Since the demise of the pyramid-scheming Premier Cru, there have been plenty of cautionary tales about buying wine "pre-arrival". I have friends who lost a great deal of their money, drawn in by the siren's song of a great wine deal, only to be swindled in the end. Most of my readers know that I'm not a wine investor, but rather a collector of wines to drink, preferably with something I cook for my family and friends. But all wine deal-hunting is an investment of sorts, with risks and benefits --the risk of cork taint, the risk of premature oxidation or just a lousy, overpriced bottle. But oh the benefits! There is huge satisfaction opening something amazing that you know you got at a great price.
And then there the pre-arrival. I don't have a lot invested in pre-arrival wines, but I have been steadily buying wines as Futures (wines purchased directly from the winemaker after tasting in the barrel, at a significant discount) and Pre-Arrival for more than 20 years and have had great luck. This is probably due to being more careful, or better prepared about the wines I buy as pre-arrival --and like any good investment, never getting uncomfortably too far out on margin.

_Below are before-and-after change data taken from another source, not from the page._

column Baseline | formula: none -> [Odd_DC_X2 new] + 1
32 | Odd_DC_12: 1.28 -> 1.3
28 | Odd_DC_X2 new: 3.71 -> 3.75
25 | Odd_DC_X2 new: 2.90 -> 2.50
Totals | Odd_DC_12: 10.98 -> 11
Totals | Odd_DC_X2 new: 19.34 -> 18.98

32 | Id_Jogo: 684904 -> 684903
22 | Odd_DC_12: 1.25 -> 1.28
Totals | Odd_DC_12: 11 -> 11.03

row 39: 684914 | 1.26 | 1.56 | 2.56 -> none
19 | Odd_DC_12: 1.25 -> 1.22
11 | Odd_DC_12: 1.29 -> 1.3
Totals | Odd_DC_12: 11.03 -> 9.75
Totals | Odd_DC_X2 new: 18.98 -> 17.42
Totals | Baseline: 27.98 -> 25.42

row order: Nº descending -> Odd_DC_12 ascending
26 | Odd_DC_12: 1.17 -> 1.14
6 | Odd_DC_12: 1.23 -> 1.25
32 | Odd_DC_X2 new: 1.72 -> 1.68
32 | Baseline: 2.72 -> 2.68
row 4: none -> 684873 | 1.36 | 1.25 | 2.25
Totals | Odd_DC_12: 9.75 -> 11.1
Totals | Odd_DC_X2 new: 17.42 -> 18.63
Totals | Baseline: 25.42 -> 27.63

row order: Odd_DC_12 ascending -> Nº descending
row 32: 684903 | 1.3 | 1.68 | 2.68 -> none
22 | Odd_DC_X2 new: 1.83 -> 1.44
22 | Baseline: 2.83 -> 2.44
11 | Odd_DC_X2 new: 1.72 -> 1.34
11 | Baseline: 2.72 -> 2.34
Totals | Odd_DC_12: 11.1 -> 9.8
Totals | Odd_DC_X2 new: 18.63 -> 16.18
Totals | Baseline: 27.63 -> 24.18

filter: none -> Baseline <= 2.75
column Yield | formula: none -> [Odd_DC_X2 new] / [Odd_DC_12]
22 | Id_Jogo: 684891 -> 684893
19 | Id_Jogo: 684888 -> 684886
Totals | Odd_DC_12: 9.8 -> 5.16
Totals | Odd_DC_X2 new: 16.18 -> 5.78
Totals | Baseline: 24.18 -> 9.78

I tasted Fred Scherrer's 1997 "Old and Mature Vines" Zinfandel in barrel and bought it as Futures. It gave me great pleasure 20 years ago (and continues to nearly every year since with Scherrer), to hear from Fred what the harvest brought, how he sees the wine, and to help grow his business by giving him money he needs, in advance, for bottling, labeling, shipping, etc. It has always paid off in stocking my cellar with superb, versatile wines, every year. Usually, I finish off the majority of his wines in the first 5 years or so after bottling, but I like to stash a bottle or two behind to see how it ages, which is what I did with the '97 (and a couple earlier years too).
I was rewarded exponentially when I opened the 1997 Scherrer OMV for my friend's 60th birthday celebration this weekend. I wanted to open only 97s and 07s to get a feeling for his 40th and 50th years. The wine is clearly mature, and I would say at it's peak now with a couple more years of life in it. The ripe fruit has now been edged gently aside by mature zin's acidic backbone and has hit a lovely harmonic note. It still has a pinch of that Alexander Valley green flavor, but it's down in the noise being made by the lovely black fruits and terrific aromas. Highly recommended if you can ever find a bottle!

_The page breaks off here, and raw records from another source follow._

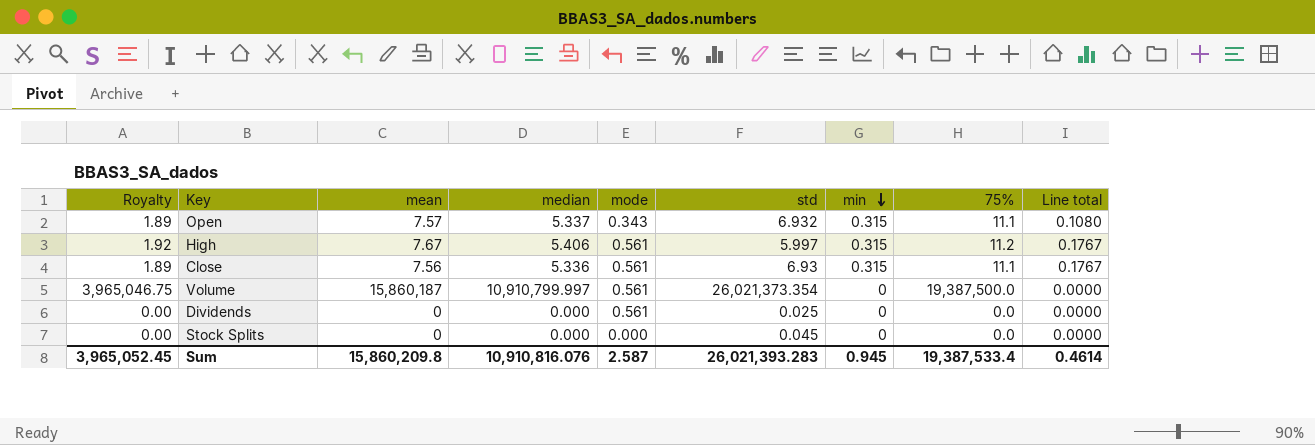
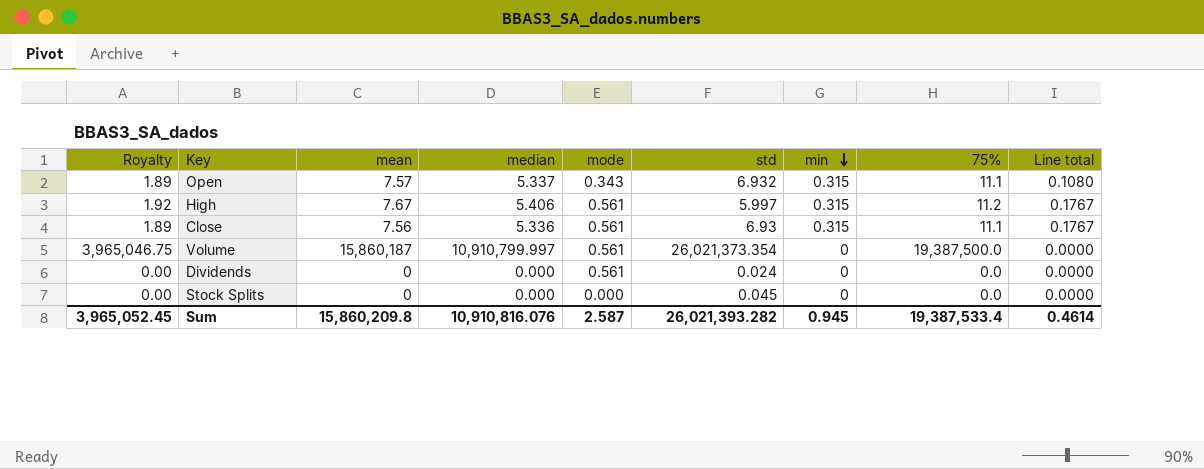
Dividends | std: 0.025 -> 0.024
Sum | std: 26,021,393.283 -> 26,021,393.282

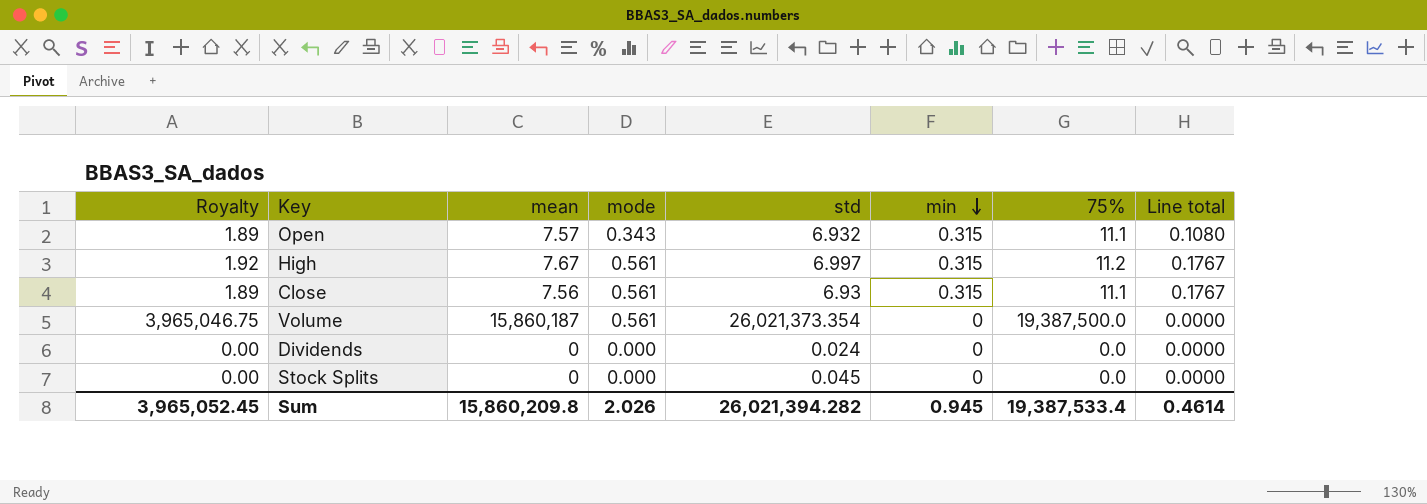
column median | position: 4 -> none
High | std: 5.997 -> 6.997
Dividends | mode: 0.561 -> 0.000
Sum | mode: 2.587 -> 2.026
Sum | std: 26,021,393.282 -> 26,021,394.282

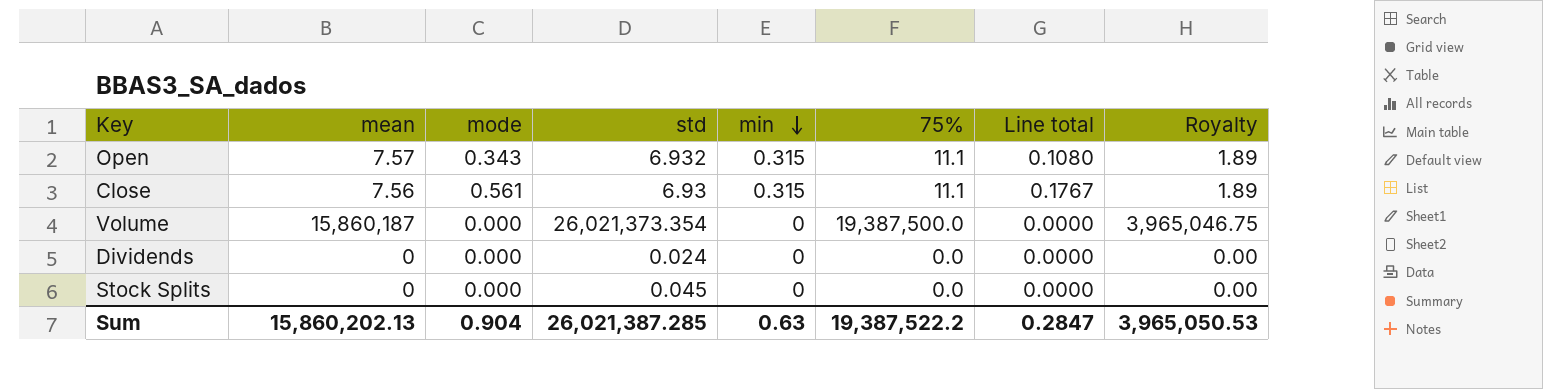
column Royalty | position: 1 -> 8
row High: 1.92 | 7.67 | 0.561 | 6.997 | 0.315 | 11.2 | 0.1767 -> none
Volume | mode: 0.561 -> 0.000
Sum | mean: 15,860,209.8 -> 15,860,202.13
Sum | mode: 2.026 -> 0.904
Sum | std: 26,021,394.282 -> 26,021,387.285
Sum | min: 0.945 -> 0.63
Sum | 75%: 19,387,533.4 -> 19,387,522.2
Sum | Line total: 0.4614 -> 0.2847
Sum | Royalty: 3,965,052.45 -> 3,965,050.53

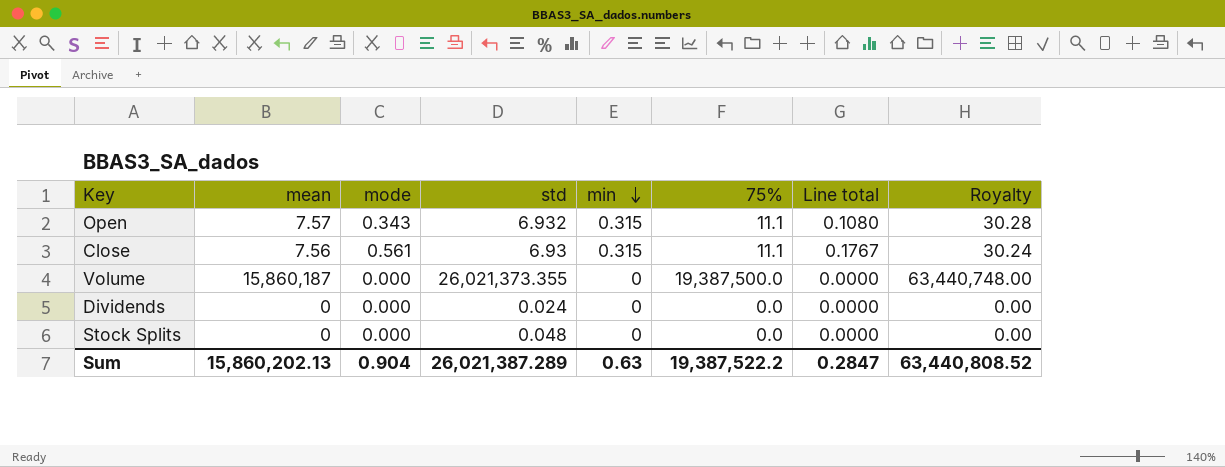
column Royalty | formula: [mean] * 0.25 -> [mean] * 4
Volume | std: 26,021,373.354 -> 26,021,373.355
Stock Splits | std: 0.045 -> 0.048
Sum | std: 26,021,387.285 -> 26,021,387.289
Sum | Royalty: 3,965,050.53 -> 63,440,808.52

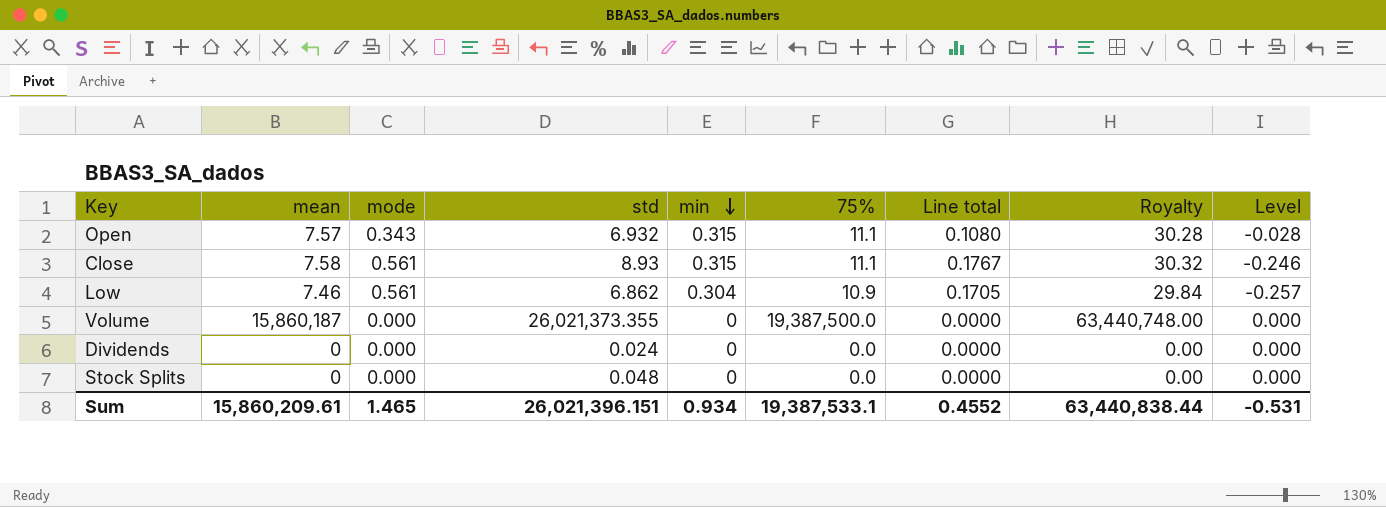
column Level | formula: none -> [min] - [mode]
Close | mean: 7.56 -> 7.58
Close | std: 6.93 -> 8.93
Close | Royalty: 30.24 -> 30.32
row Low: none -> 7.46 | 0.561 | 6.862 | 0.304 | 10.9 | 0.1705 | 29.84 | -0.257
Sum | mean: 15,860,202.13 -> 15,860,209.61
Sum | mode: 0.904 -> 1.465
Sum | std: 26,021,387.289 -> 26,021,396.151
Sum | min: 0.63 -> 0.934
Sum | 75%: 19,387,522.2 -> 19,387,533.1
Sum | Line total: 0.2847 -> 0.4552
Sum | Royalty: 63,440,808.52 -> 63,440,838.44

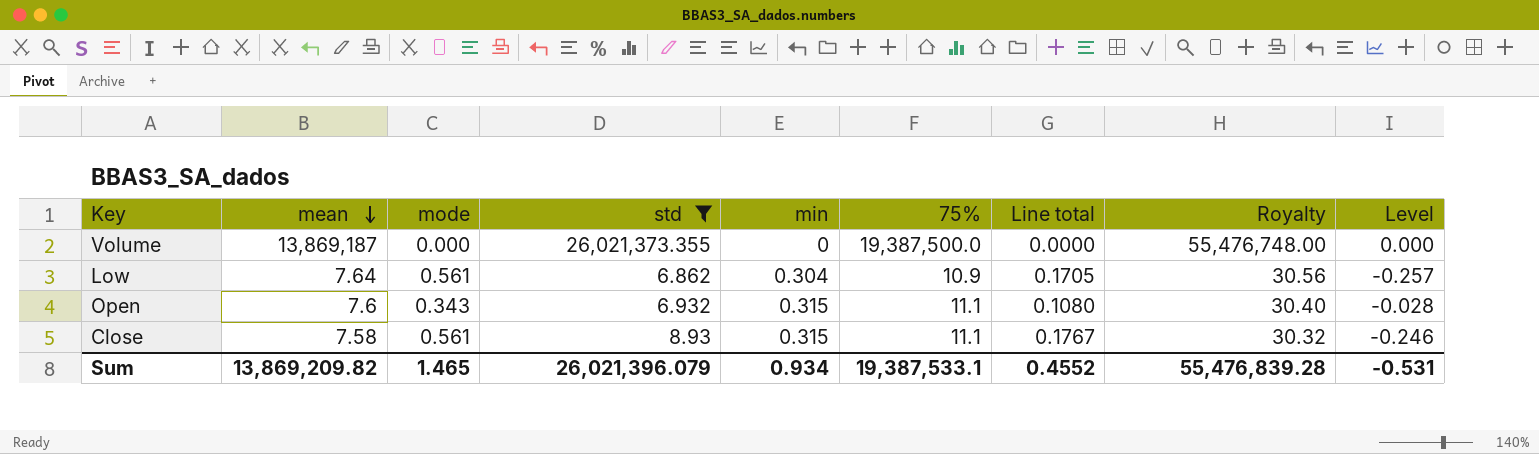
filter: none -> std >= 6.862
row order: min descending -> mean descending
Volume | mean: 15,860,187 -> 13,869,187
Volume | Royalty: 63,440,748.00 -> 55,476,748.00
Low | mean: 7.46 -> 7.64
Low | Royalty: 29.84 -> 30.56
Open | mean: 7.57 -> 7.6
Open | Royalty: 30.28 -> 30.40
Sum | mean: 15,860,209.61 -> 13,869,209.82
Sum | std: 26,021,396.151 -> 26,021,396.079
Sum | Royalty: 63,440,838.44 -> 55,476,839.28

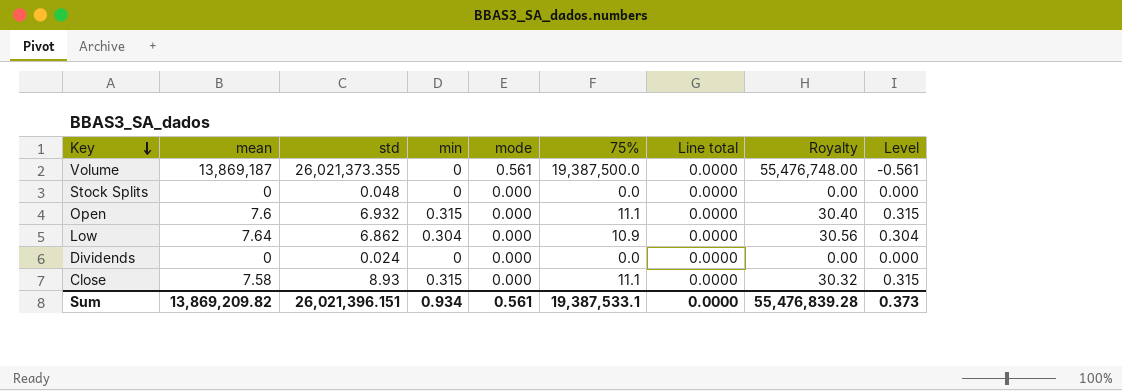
filter: std >= 6.862 -> none
row order: mean descending -> Key descending
column mode | position: 3 -> 5
Volume | mode: 0.000 -> 0.561
Volume | Level: 0.000 -> -0.561
Open | mode: 0.343 -> 0.000
Open | Line total: 0.1080 -> 0.0000
Open | Level: -0.028 -> 0.315
Low | mode: 0.561 -> 0.000
Low | Line total: 0.1705 -> 0.0000
Low | Level: -0.257 -> 0.304
Close | mode: 0.561 -> 0.000
Close | Line total: 0.1767 -> 0.0000
Close | Level: -0.246 -> 0.315
Sum | std: 26,021,396.079 -> 26,021,396.151
Sum | mode: 1.465 -> 0.561
Sum | Line total: 0.4552 -> 0.0000
Sum | Level: -0.531 -> 0.373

So I'm not telling you to run out and risk your hard earned money on sketchy pre-arrival wines, but again, I've been lucky. I continue to buy a good percentage of my wine from Garagiste and, while I don't get over-extended, I have rarely been disappointed by any of the wines, nor have I ever had any issue with not receiving something I paid for. For sure, I'm telling you that finding a winemaker like Fred Scherrer, whose wines you love, is worth supporting with futures. If you're lucky, waiting for the future may pay off in earnest at table.